I had felt the itch before. The first time was in December of 2013 when I saw a picture of a DIY guitar while home with family for Christmas. An idea was planted in my head that would become an obsession that led to building my first guitar, then an amplifier, and several years of playing in a cover band around Salem and Boston with friends. It was the perfect confluence of my love of building, learning new skills, and music. While the band is no more, everything I learned has continued to grow and I continue to build out my electronics and woodworking skills whenever time allows, or whenever something around the house needs repair.
In June of 2025, I sat down with my wife and asked for time to go heads down on a project. The same itch I felt over 10 years earlier struck again. I'd been reading about agentic AI for months. I'd been a heavy ChatGPT user since early 2025. But I was immediately struck when I test drove Claude Code for the first time that weekend. Inspiration met opportunity as I was approaching the annual fantasy football draft season in less than 2 months. What's strange is I almost never watch football, but I truly enjoy the gamification and data analysis of the whole process. There's something about pulling together the latest data and analytics to outmatch your friends. For the past several years I was a regular in two draft leagues. One was a normal snake draft, the other an auction. The auction is a much more complex and open-ended problem, and a perfect sandbox for testing out this new tool.
I'm not a software developer. My background is mechanical & aerospace engineering. I write code occasionally, mostly Python or Jupyter notebooks for analysis or the odd MATLAB script, but I've never shipped anything resembling a production application. After a few hours with agentic AI I was hooked and wanted to push the limits to see what worked. I had a clear, low stakes goal and a deadline. The auction draft problem was much less trivial than the typical snake draft and I had some ideas for how to approach it.
I had about two months. I had a partner willing to absorb the parenting and household load on weekends. I had an emerging set of tools (Cursor, Claude Code becoming usable, Opus 4 just released) and almost no idea how to use them well.

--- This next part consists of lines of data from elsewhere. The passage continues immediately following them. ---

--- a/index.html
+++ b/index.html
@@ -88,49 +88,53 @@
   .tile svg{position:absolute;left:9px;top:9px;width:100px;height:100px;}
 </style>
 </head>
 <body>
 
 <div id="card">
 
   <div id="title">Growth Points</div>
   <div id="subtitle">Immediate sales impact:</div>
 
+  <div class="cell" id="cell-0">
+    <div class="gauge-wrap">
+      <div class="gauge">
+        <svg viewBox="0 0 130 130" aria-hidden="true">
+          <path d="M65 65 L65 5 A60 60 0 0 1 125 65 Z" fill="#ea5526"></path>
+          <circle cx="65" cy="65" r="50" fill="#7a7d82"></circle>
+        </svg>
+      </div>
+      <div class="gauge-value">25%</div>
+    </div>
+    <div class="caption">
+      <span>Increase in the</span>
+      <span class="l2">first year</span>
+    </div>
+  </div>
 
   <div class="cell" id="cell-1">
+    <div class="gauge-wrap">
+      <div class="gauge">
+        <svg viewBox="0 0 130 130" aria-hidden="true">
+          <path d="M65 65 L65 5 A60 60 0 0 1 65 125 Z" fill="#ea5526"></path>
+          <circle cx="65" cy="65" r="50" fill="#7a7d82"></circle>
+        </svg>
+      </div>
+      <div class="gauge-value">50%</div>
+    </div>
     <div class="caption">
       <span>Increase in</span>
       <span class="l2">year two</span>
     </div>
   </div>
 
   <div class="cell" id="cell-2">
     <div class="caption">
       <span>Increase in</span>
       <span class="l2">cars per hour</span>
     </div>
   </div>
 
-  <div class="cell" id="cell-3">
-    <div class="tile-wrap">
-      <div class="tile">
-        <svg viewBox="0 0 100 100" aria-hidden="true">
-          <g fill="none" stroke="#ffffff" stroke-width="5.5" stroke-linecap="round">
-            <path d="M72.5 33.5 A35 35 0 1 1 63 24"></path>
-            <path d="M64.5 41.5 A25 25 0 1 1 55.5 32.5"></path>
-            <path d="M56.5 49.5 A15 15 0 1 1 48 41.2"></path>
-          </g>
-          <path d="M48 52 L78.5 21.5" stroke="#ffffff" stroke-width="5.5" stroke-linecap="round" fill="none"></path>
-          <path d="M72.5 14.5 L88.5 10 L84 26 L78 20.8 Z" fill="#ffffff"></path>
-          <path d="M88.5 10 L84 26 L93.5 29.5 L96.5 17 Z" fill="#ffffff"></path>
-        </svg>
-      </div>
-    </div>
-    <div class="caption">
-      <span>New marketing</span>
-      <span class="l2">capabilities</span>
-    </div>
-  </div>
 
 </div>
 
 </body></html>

The first thing I built wasn't the app
The first weekend, I tried to dive straight into the application. I wanted to start with the deterministic data and calculations so I could baseline what I built to tools I was already familiar with. I opened Cursor, picked Claude 3.5 Sonnet, and started prompting.
It went poorly.
The output it generated, in isolation, was reasonable. The problem was that I couldn't keep multiple conversations aligned with each other. I'd brainstorm an architecture in one chat, ask for an implementation in another, and an hour later I'd realize the implementation had drifted from the architecture. I'd ask for a refactor and the model would invent assumptions that contradicted decisions I'd made in a different window. I'd lose track of what I'd already decided versus what I was still considering.
By the end of that first weekend, I had three or four partial implementations of different ideas, none of which integrated with each other, and a growing sense that I was approaching this wrong. Instead of yelling at the agents, I stopped writing application code and went back to the start.

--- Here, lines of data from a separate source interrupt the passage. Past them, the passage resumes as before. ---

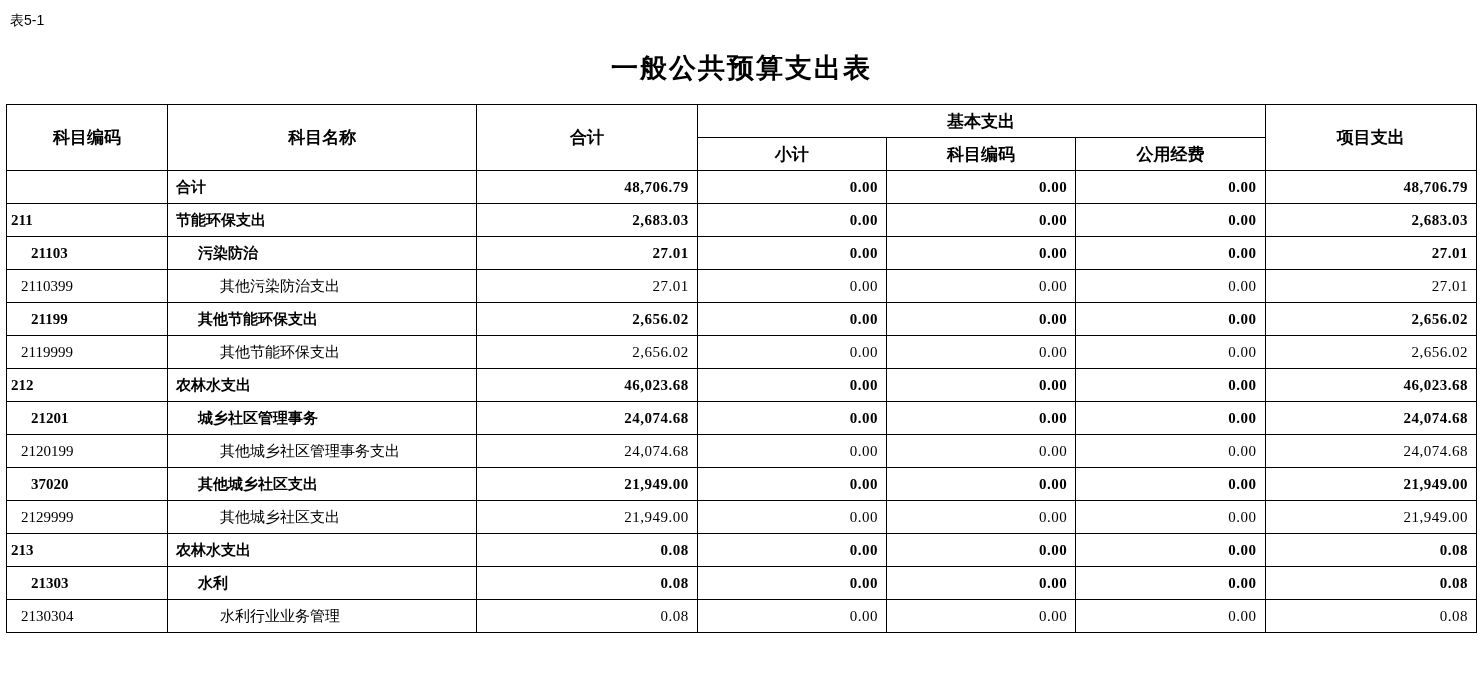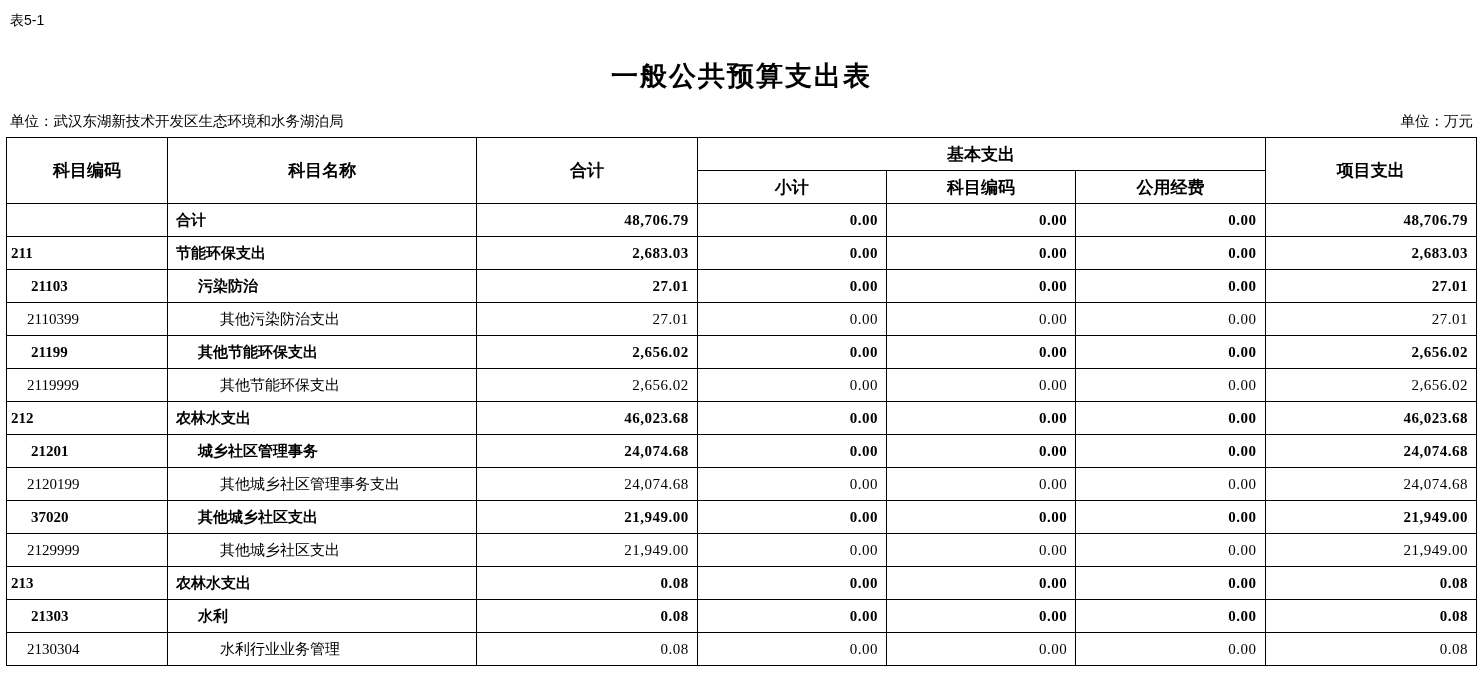--- a/index.html
+++ b/index.html
@@ -26,21 +26,21 @@
     font-size: 14px;
     padding: 10px 0 0 4px;
     line-height: 20px;
   }
   .doc-title {
     text-align: center;
     font-family: "Liberation Serif", "DejaVu Serif", serif;
     font-weight: bold;
     font-size: 27px;
     letter-spacing: 2px;
-    margin-top: 28px;
+    margin-top: 20px;
     margin-bottom: 18px;
   }
   .meta-row {
     display: flex;
     justify-content: space-between;
     align-items: flex-end;
     font-family: "Liberation Sans", sans-serif;
     font-size: 14.5px;
     padding: 0 4px 6px 4px;
   }
@@ -85,40 +85,36 @@
     text-align: left;
   }
   tr.lvl0 td { font-weight: bold; }
   tr.lvl1 td { font-weight: bold; }
   tr.lvl2 td { font-weight: bold; }
   tr.lvl3 td { font-weight: normal; }
 
   tr.lvl0 td.code { padding-left: 4px; }
   tr.lvl1 td.code { padding-left: 4px; }
   tr.lvl2 td.code { padding-left: 24px; }
-  tr.lvl3 td.code { padding-left: 20px; }
+  tr.lvl3 td.code { padding-left: 14px; }
 
   tr.lvl0 td.name { padding-left: 8px; }
   tr.lvl1 td.name { padding-left: 8px; }
   tr.lvl2 td.name { padding-left: 30px; }
   tr.lvl3 td.name { padding-left: 52px; }
 </style>
 </head>
 <body>
 
 <div class="page">
 
   <div class="table-number">表5-1</div>
 
   <div class="doc-title">一般公共预算支出表</div>
 
-  <div class="meta-row">
-    <div>单位：武汉东湖新技术开发区生态环境和水务湖泊局</div>
-    <div>单位：万元</div>
-  </div>
 
   <table class="budget">
     <colgroup>
       <col class="col-code">
       <col class="col-name">
       <col class="col-total">
       <col class="col-sub">
       <col class="col-people">
       <col class="col-public">
       <col class="col-proj">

The three-layer context system
The answer I converged on, after a few more weekends of iteration, was a system I called USDAD: Unified Spec-Driven Agentic Development. The name was generated by Claude. I kept it because it was specific enough to remember and bland enough not to be embarrassing.
USDAD has three layers, each living in its own folder in the repo.
Global Steering Layer (.gsl/) is the development operating system. It contains the agent role definitions, the language-agnostic coding standards, and the methodology summary itself. Anything in .gsl/ is meant to apply across all projects. It's the rules of the game.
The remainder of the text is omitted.